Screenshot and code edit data
# # # # # # #

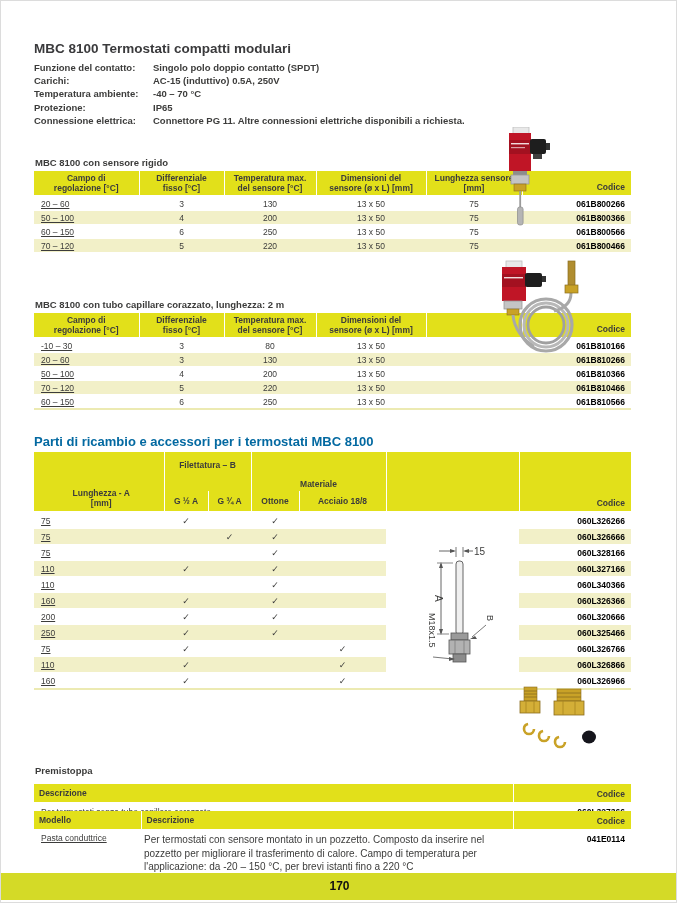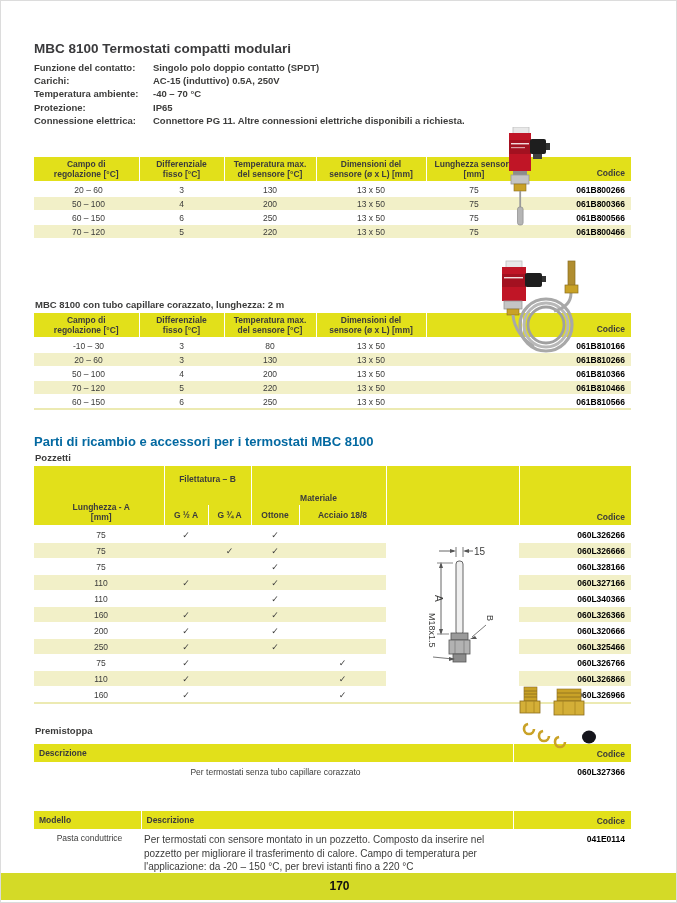--- a/index.html
+++ b/index.html
@@ -19,21 +19,21 @@
   th{background:#e2e01a;font-weight:bold;font-size:8.5px;line-height:1.2;padding:2px 3px;
      vertical-align:middle;text-align:center;white-space:pre-line;color:#3c3c3b;}
   th.sep{border-left:1px solid #fff;}
   thead tr:last-child th, thead th[rowspan]{border-bottom:2px solid #fff;}
   th.th-codice{text-align:right;vertical-align:bottom;padding:0 6px 3px 0;}
   th.poz-len{text-align:center;vertical-align:bottom;padding:0 0 3px 5px;margin-top:44px;}
   th.th-left{text-align:left;padding-left:5px;}
   td{font-size:8.5px;height:13px;padding:0 3px;text-align:center;border-bottom:1px solid #fff;color:#3c3c3b;}
   tr.alt td{background:#f2f0c8;}
   tr.alt td.gap{background:#fff;}
-  .c-left{text-align:center;padding-left:7px;}
+  .c-left{text-align:left;padding-left:7px;text-decoration:underline;}
   .c-code{text-align:right;font-weight:bold;color:#000;padding-right:6px;}
   .t-poz td{height:15px;}
   .t-prem td{height:16px;margin-top:36px;}
   .t-prem .c-left{padding-left:7px;}
   .t2 table,.t-poz,.t-pasta{border-bottom:2px solid #eceab2;}
   .t-pasta td{height:auto;vertical-align:top;padding-top:2px;padding-bottom:3px;}
   .t-pasta .c-desc{font-size:10px;line-height:1.35;text-align:left;padding-right:10px;}
   .t-pasta .c-code{padding-top:3px;}
   .check{font-size:9px;}
 
@@ -68,20 +68,21 @@
       <span class="spec-label">Protezione:</span>
       <span>IP65</span>
     </div>
     <div class="spec-row">
       <span class="spec-label">Connessione elettrica:</span>
       <span>Connettore PG 11. Altre connessioni elettriche disponibili a richiesta.</span>
     </div>
   </div>
 
   <div class="abs" style="top:156px;">
+    <div class="tbl-label">MBC 8100 con sensore rigido</div>
     <table>
       <colgroup>
           <col style="width:105px">
           <col style="width:85px">
           <col style="width:92px">
           <col style="width:110px">
           <col style="width:96px">
           <col style="width:109px">
         </colgroup>
       <thead>
@@ -201,21 +202,20 @@
             <td>13 x 50</td>
             <td></td>
             <td class="c-code">061B810566</td>
           </tr>
         </tbody>
     </table>
   </div>
 
   <div class="abs" style="top:433px;">
     <div class="h2">Parti di ricambio e accessori per i termostati MBC 8100</div>
-    <div class="tbl-label">Pozzetti</div>
     <table class="t-poz">
       <colgroup>
           <col style="width:130px">
           <col style="width:44px">
           <col style="width:43px">
           <col style="width:48px">
           <col style="width:87px">
           <col style="width:133px">
           <col style="width:112px">
         </colgroup>
@@ -336,21 +336,21 @@
             <td class="check"></td>
             <td class="check"></td>
             <td class="check">✓</td>
             <td class="gap"></td>
             <td class="c-code">060L326966</td>
           </tr>
         </tbody>
     </table>
   </div>
 
-  <div class="abs" style="top:724px;">
+  <div class="abs" style="top:764px;">
     <div class="tbl-label" style="margin-bottom:8px">Premistoppa</div>
     <table class="t-prem">
       <colgroup>
           <col style="width:479px">
           <col style="width:118px">
         </colgroup>
       <thead>
         <tr>
           <th class="th-left" style="height:14px">Descrizione</th>
           <th class="sep th-codice">Codice</th>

# # # # # # #

## Exercise directions
Copy the records above precisely, and leave every image out of the copy.

## Task output
--- a/index.html
+++ b/index.html
@@ -19,21 +19,21 @@
   th{background:#e2e01a;font-weight:bold;font-size:8.5px;line-height:1.2;padding:2px 3px;
      vertical-align:middle;text-align:center;white-space:pre-line;color:#3c3c3b;}
   th.sep{border-left:1px solid #fff;}
   thead tr:last-child th, thead th[rowspan]{border-bottom:2px solid #fff;}
   th.th-codice{text-align:right;vertical-align:bottom;padding:0 6px 3px 0;}
   th.poz-len{text-align:center;vertical-align:bottom;padding:0 0 3px 5px;margin-top:44px;}
   th.th-left{text-align:left;padding-left:5px;}
   td{font-size:8.5px;height:13px;padding:0 3px;text-align:center;border-bottom:1px solid #fff;color:#3c3c3b;}
   tr.alt td{background:#f2f0c8;}
   tr.alt td.gap{background:#fff;}
-  .c-left{text-align:center;padding-left:7px;}
+  .c-left{text-align:left;padding-left:7px;text-decoration:underline;}
   .c-code{text-align:right;font-weight:bold;color:#000;padding-right:6px;}
   .t-poz td{height:15px;}
   .t-prem td{height:16px;margin-top:36px;}
   .t-prem .c-left{padding-left:7px;}
   .t2 table,.t-poz,.t-pasta{border-bottom:2px solid #eceab2;}
   .t-pasta td{height:auto;vertical-align:top;padding-top:2px;padding-bottom:3px;}
   .t-pasta .c-desc{font-size:10px;line-height:1.35;text-align:left;padding-right:10px;}
   .t-pasta .c-code{padding-top:3px;}
   .check{font-size:9px;}
 
@@ -68,20 +68,21 @@
       <span class="spec-label">Protezione:</span>
       <span>IP65</span>
     </div>
     <div class="spec-row">
       <span class="spec-label">Connessione elettrica:</span>
       <span>Connettore PG 11. Altre connessioni elettriche disponibili a richiesta.</span>
     </div>
   </div>
 
   <div class="abs" style="top:156px;">
+    <div class="tbl-label">MBC 8100 con sensore rigido</div>
     <table>
       <colgroup>
           <col style="width:105px">
           <col style="width:85px">
           <col style="width:92px">
           <col style="width:110px">
           <col style="width:96px">
           <col style="width:109px">
         </colgroup>
       <thead>
@@ -201,21 +202,20 @@
             <td>13 x 50</td>
             <td></td>
             <td class="c-code">061B810566</td>
           </tr>
         </tbody>
     </table>
   </div>
 
   <div class="abs" style="top:433px;">
     <div class="h2">Parti di ricambio e accessori per i termostati MBC 8100</div>
-    <div class="tbl-label">Pozzetti</div>
     <table class="t-poz">
       <colgroup>
           <col style="width:130px">
           <col style="width:44px">
           <col style="width:43px">
           <col style="width:48px">
           <col style="width:87px">
           <col style="width:133px">
           <col style="width:112px">
         </colgroup>
@@ -336,21 +336,21 @@
             <td class="check"></td>
             <td class="check"></td>
             <td class="check">✓</td>
             <td class="gap"></td>
             <td class="c-code">060L326966</td>
           </tr>
         </tbody>
     </table>
   </div>
 
-  <div class="abs" style="top:724px;">
+  <div class="abs" style="top:764px;">
     <div class="tbl-label" style="margin-bottom:8px">Premistoppa</div>
     <table class="t-prem">
       <colgroup>
           <col style="width:479px">
           <col style="width:118px">
         </colgroup>
       <thead>
         <tr>
           <th class="th-left" style="height:14px">Descrizione</th>
           <th class="sep th-codice">Codice</th>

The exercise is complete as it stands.